弁護士法人ルミナス代表弁護士。日弁連刑事弁護センター幹事、神奈川県弁護士会刑事弁護センター委員、刑事弁護実務専門誌編集委員等を務め、全国で弁護士向けの裁判員裁判研修の講師を多数務めている。冤罪弁護に精通し、5件の無罪判決を獲得。少年事件で非行事実なしの決定等の実績を有する。逮捕・勾留されているご依頼者を釈放する活動、冤罪事件の捜査弁護活動及び公判弁護活動、裁判員裁判等に注力している。

はじめに

先週から今週にかけて、いわゆる池袋暴走事故やIR事件で実刑判決を受けたというニュースが流れました。その内容や実刑判決が妥当かどうかという点については私はそれを論評する立場にはありませんので差し控えたいと思いますが、よくご依頼者の方からも、実刑判決を受けてしまった場合にその後の流れはどうなるのかというご質問を受けます。ちょうど上記2つの事件は、被告人という立場に立たされた方が置かれていた状況が異なっておりますので、これらの事件を例にとってご説明したいと思います。

 

 

実刑判決を受けた後の流れ

逮捕・勾留されている方の場合

逮捕・勾留されている方の場合で、判決期日までに保釈が許可されなかった方の場合、実刑判決を受けてもそのまま身体拘束が続くということになります。

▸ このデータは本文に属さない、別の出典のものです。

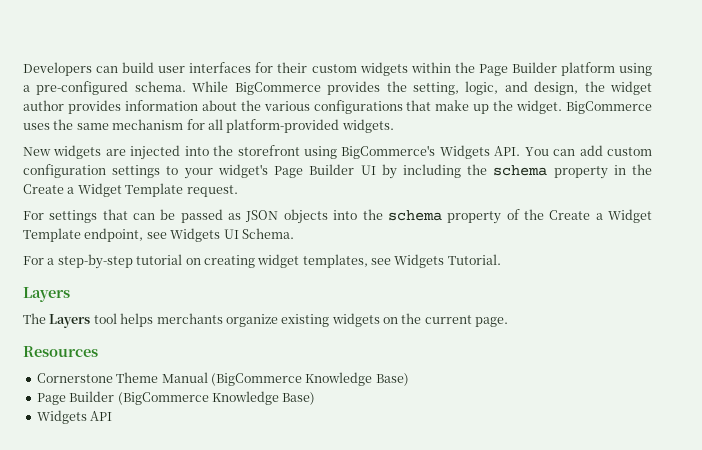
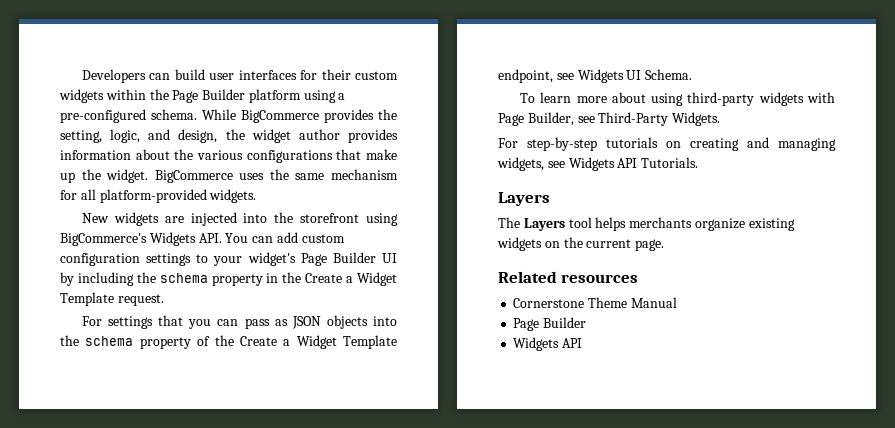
- For settings that can be passed as JSON objects into the schema property of the Create a Widget Template endpoint, see Widgets UI Schema.
+ For settings that you can pass as JSON objects into the schema property of the Create a Widget Template endpoint, see Widgets UI Schema.
- For a step-by-step tutorial on creating widget templates, see Widgets Tutorial.
+ To learn more about using third-party widgets with Page Builder, see Third-Party Widgets.
+ For step-by-step tutorials on creating and managing widgets, see Widgets API Tutorials.
- Resources
+ Related resources
- Cornerstone Theme Manual (BigCommerce Knowledge Base)
- Page Builder (BigCommerce Knowledge Base)
+ Cornerstone Theme Manual
+ Page Builder

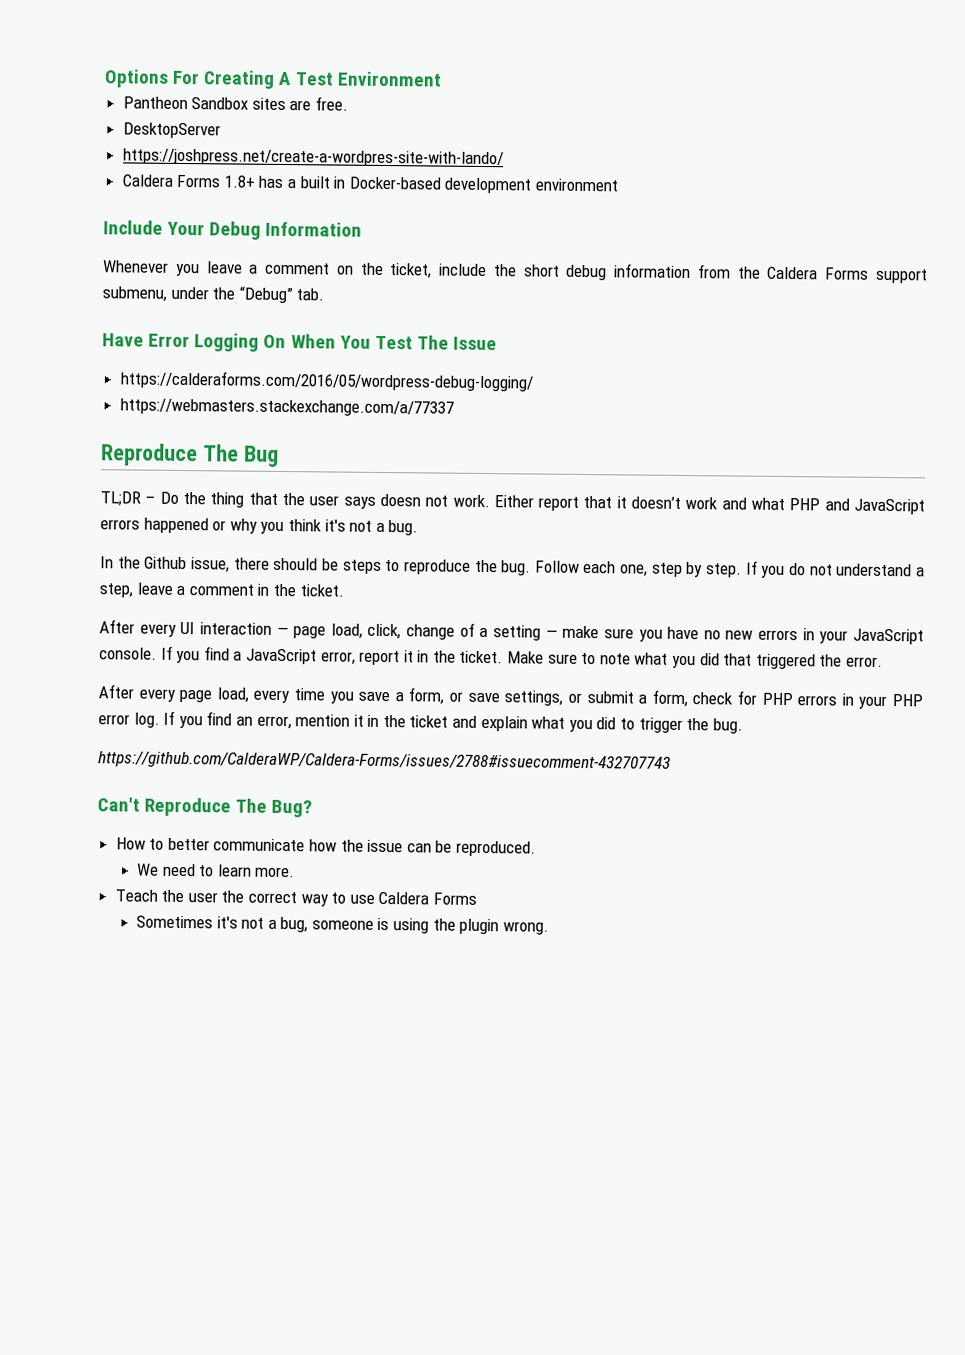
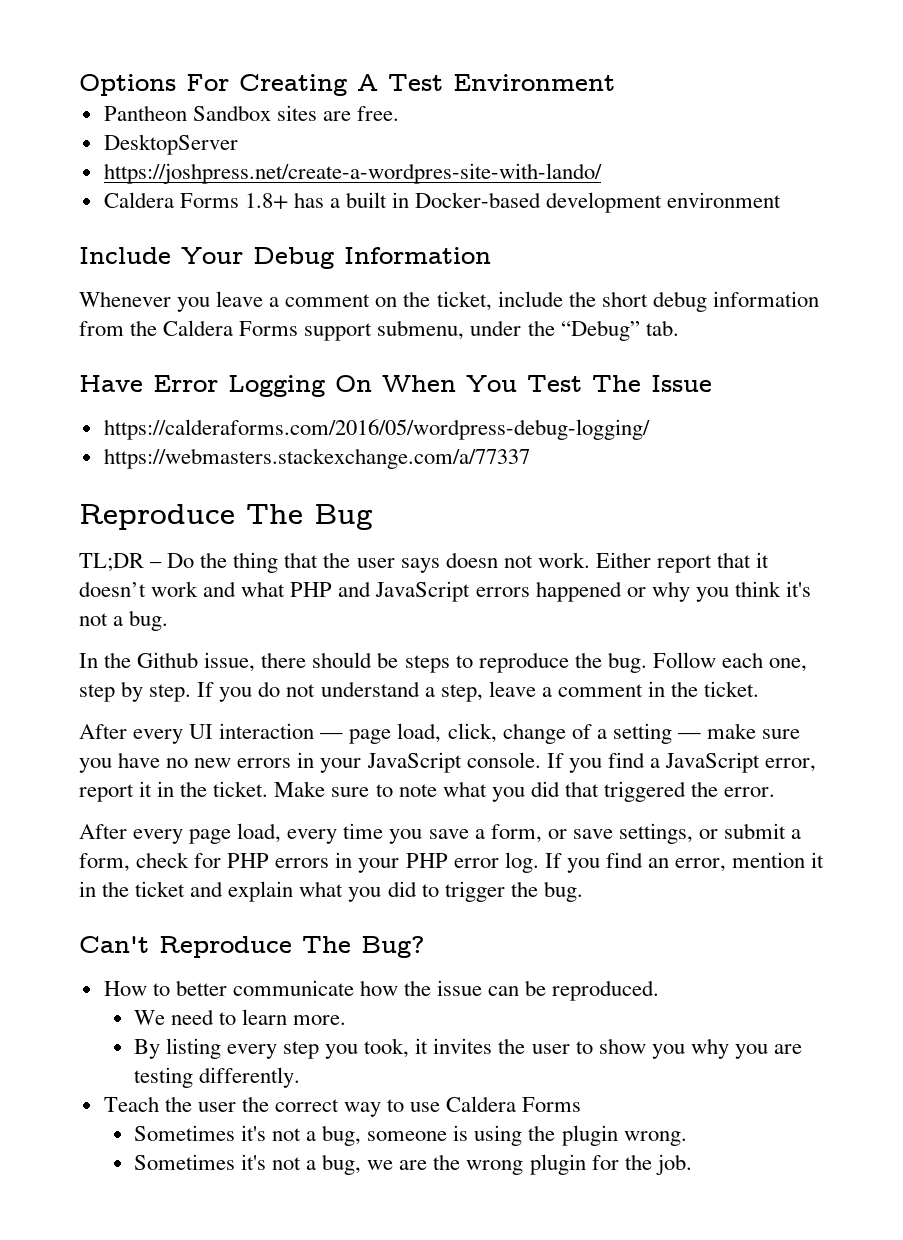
- https://github.com/CalderaWP/Caldera-Forms/issues/2788#issuecomment-432707743
+ By listing every step you took, it invites the user to show you why you are testing differently.
+ Sometimes it's not a bug, we are the wrong plugin for the job.

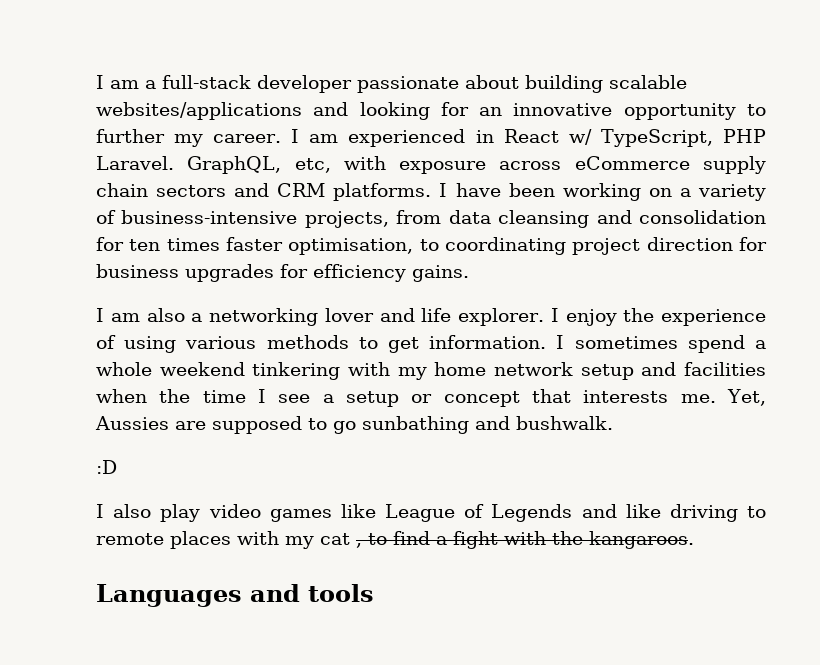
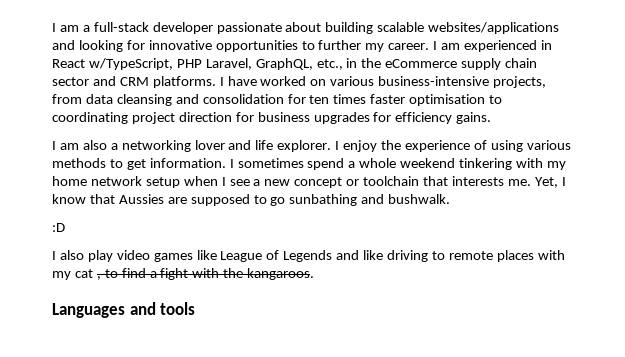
- I am a full-stack developer passionate about building scalable websites/applications and looking for an innovative opportunity to further my career.
+ I am a full-stack developer passionate about building scalable websites/applications and looking for innovative opportunities to further my career.
- I am experienced in React w/ TypeScript, PHP Laravel. GraphQL, etc, with exposure across eCommerce supply chain sectors and CRM platforms.
+ I am experienced in React w/TypeScript, PHP Laravel, GraphQL, etc., in the eCommerce supply chain sector and CRM platforms.
- I have been working on a variety of business-intensive projects, from data cleansing and consolidation for ten times faster optimisation, to coordinating project direction for business upgrades for efficiency gains.
+ I have worked on various business-intensive projects, from data cleansing and consolidation for ten times faster optimisation to coordinating project direction for business upgrades for efficiency gains.
- I sometimes spend a whole weekend tinkering with my home network setup and facilities when the time I see a setup or concept that interests me.
+ I sometimes spend a whole weekend tinkering with my home network setup when I see a new concept or toolchain that interests me.
- Yet, Aussies are supposed to go sunbathing and bushwalk.
+ Yet, I know that Aussies are supposed to go sunbathing and bushwalk.

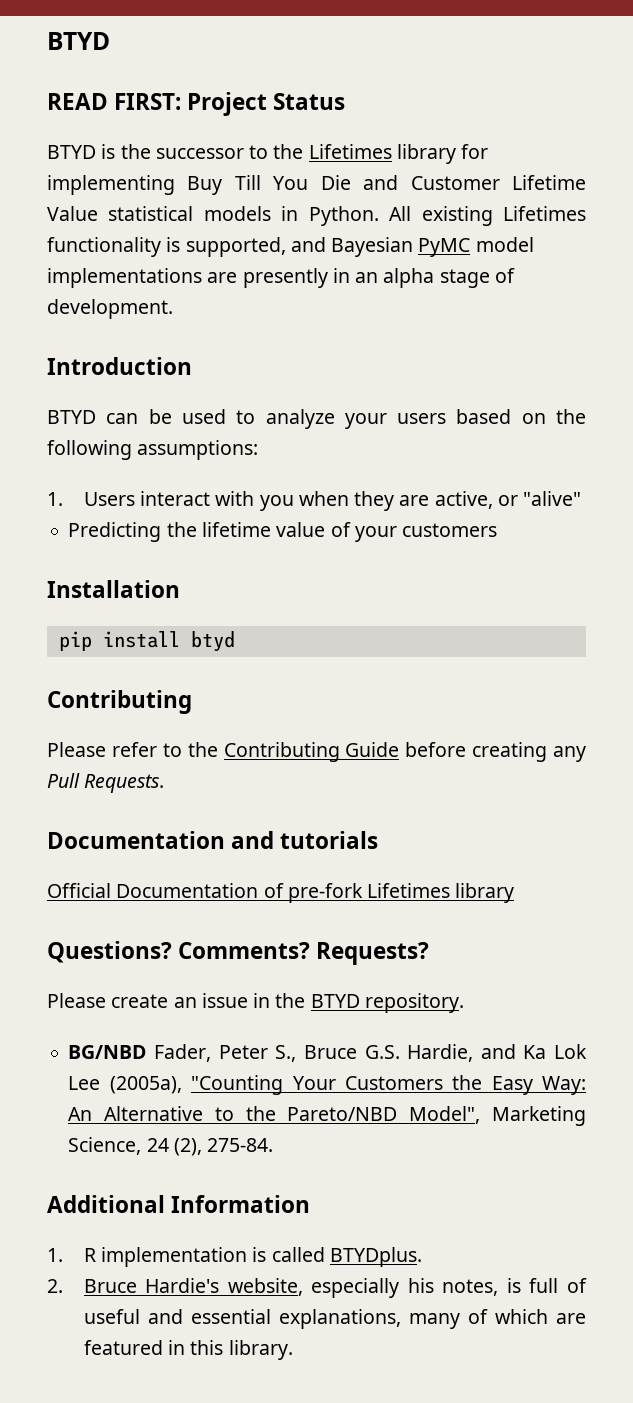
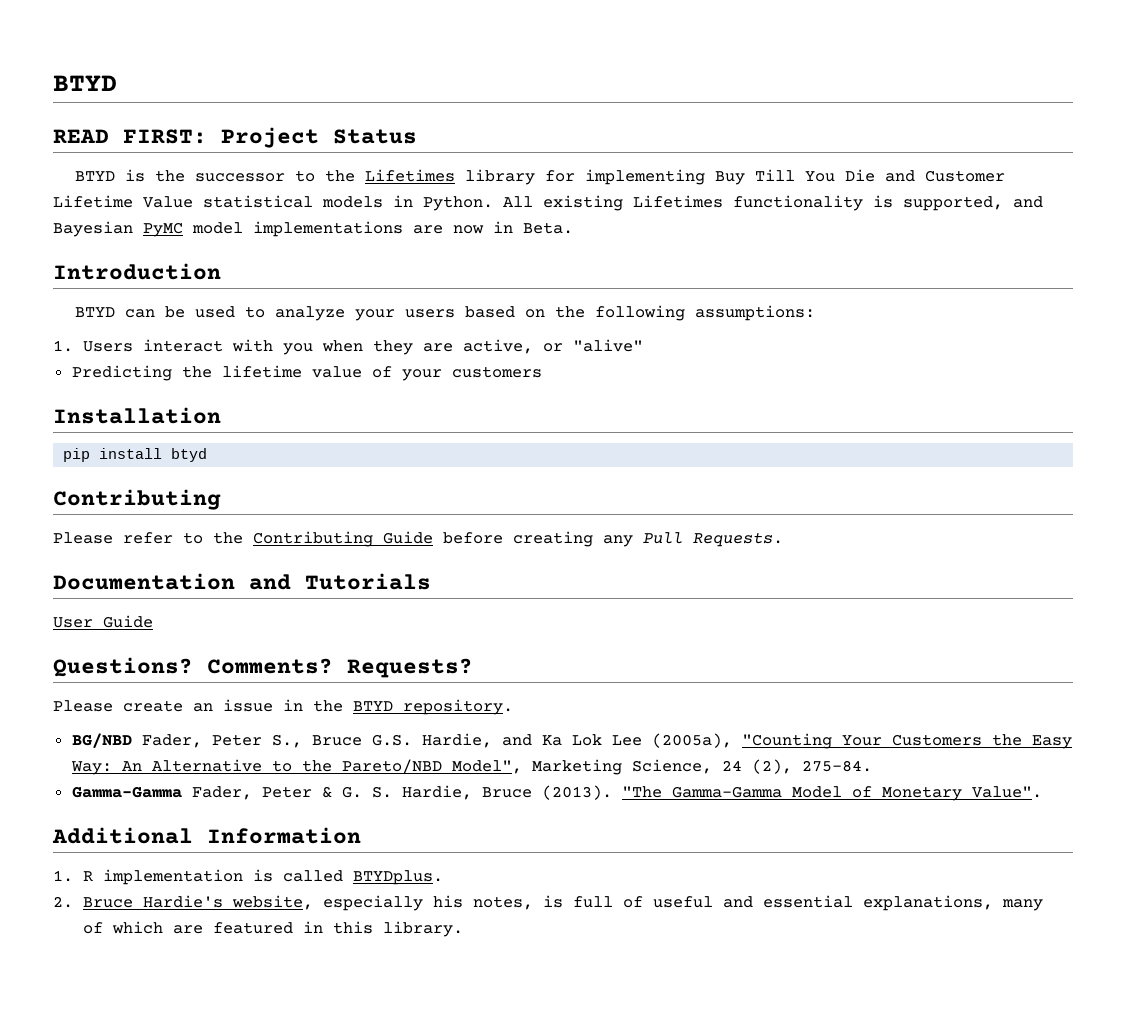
- All existing Lifetimes functionality is supported, and Bayesian PyMC model implementations are presently in an alpha stage of development.
+ All existing Lifetimes functionality is supported, and Bayesian PyMC model implementations are now in Beta.
- Documentation and tutorials
- Official Documentation of pre-fork Lifetimes library
+ Documentation and Tutorials
+ User Guide
+ Gamma-Gamma Fader, Peter & G. S. Hardie, Bruce (2013). "The Gamma-Gamma Model of Monetary Value".

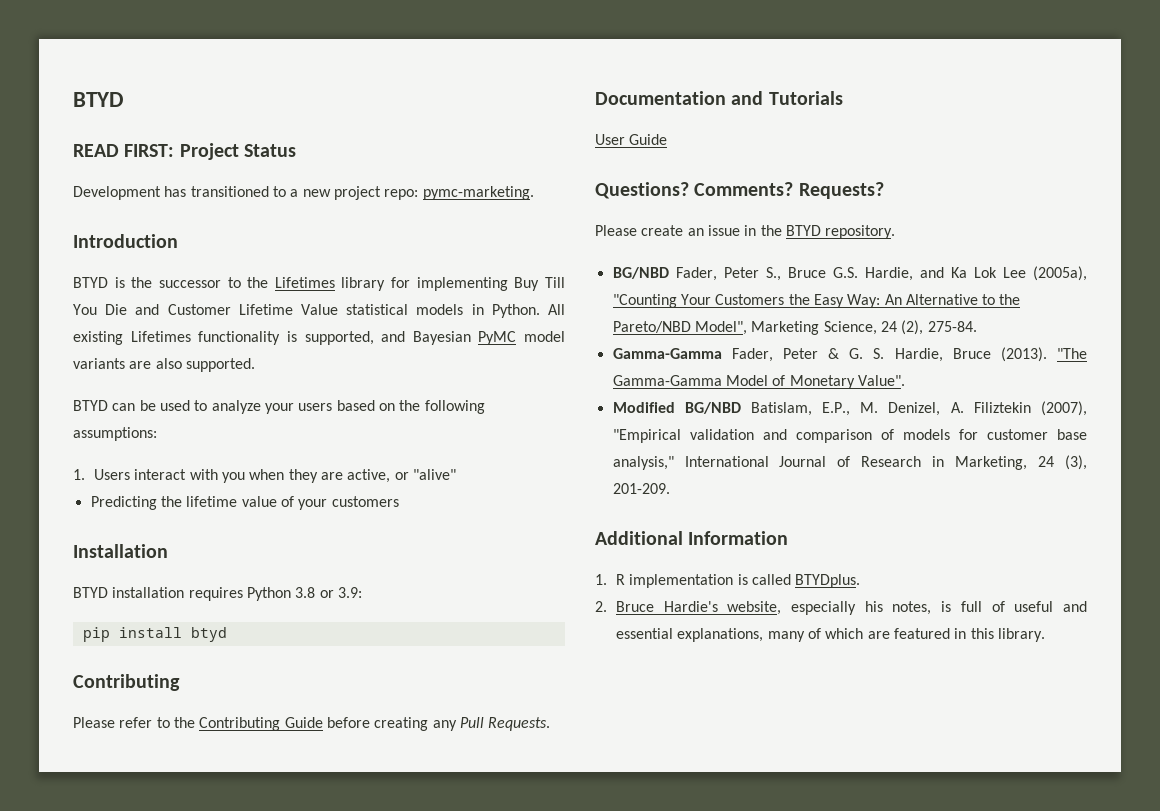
+ Development has transitioned to a new project repo: pymc-marketing.
+ Introduction
- All existing Lifetimes functionality is supported, and Bayesian PyMC model implementations are now in Beta.
- Introduction
+ All existing Lifetimes functionality is supported, and Bayesian PyMC model variants are also supported.
+ BTYD installation requires Python 3.8 or 3.9:
+ Modified BG/NBD Batislam, E.P., M. Denizel, A. Filiztekin (2007), "Empirical validation and comparison of models for customer base analysis," International Journal of Research in Marketing, 24 (3), 201-209.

一方で、判決期日までに保釈が許可されていた方の場合、実刑判決を受けると保釈はその効力を失うと規定されていますので(刑訴法343条)、判決の宣告を受けた瞬間に再び勾留されている状態に戻ってしまいます。第一審では、被告人の出頭が義務付けられていますので(刑事訴訟法273条2項)、出頭した被告人はそのまま収監されることになります。そしてその後、保釈請求を再度して、保釈が許可された場合には、また社会内で今度は控訴審に備えることができます。いわゆるIR事件はこちらのケースで、一度その場で収監されてから再保釈が認められたようです。一方で、控訴審で実刑判決を受けた場合、被告人は控訴審への出頭は義務付けられていませんので(刑訴法390条本文)、そのまま収監されるという運用にはなっていません。概ね、控訴審判決の一週間後に高等検察庁に出頭せよ、という連絡が来ることが多いです。

 

 

逮捕・勾留されていない在宅事件の場合

逮捕・勾留されていない在宅事件の場合には、そもそも勾留されていませんので、その場で収監されることはありません。逮捕・勾留されている方は、勾留があり、その勾留から一時的に釈放する保釈の裁判の効力が失われるために、また勾留状態に戻ることが収監される理由です。勾留されていない在宅事件の場合には、そもそも被告人の身体を拘束する根拠がありませんので、収監されることはないということになります。この場合は、実刑判決が確定して初めて、出頭せよという連絡が来て収監されることになります。この流れは、第一審、控訴審の場合でも変わりません。いわゆる池袋暴走事故はこちらのケースになりますので、被告人は収監されることなくご自宅に帰られたようです。

 

 

困るのは保釈されている第一審のケース

以上見てきたように、一番困るのは、逮捕・勾留されている方で、保釈が認められていたけれども実刑判決を受けてしまったケースです。こういうケースでは、事前に判決はわからないの、実刑判決を受けた場合に備えて、身辺整理や持ち物などを用意しておいてくださいとお願いするようにしています。実際には実刑にならずに、無事に自宅に帰れたケースも数多くあります。そのようなケースを一つでも多く増やせるように、全力で弁護活動に取り組みます。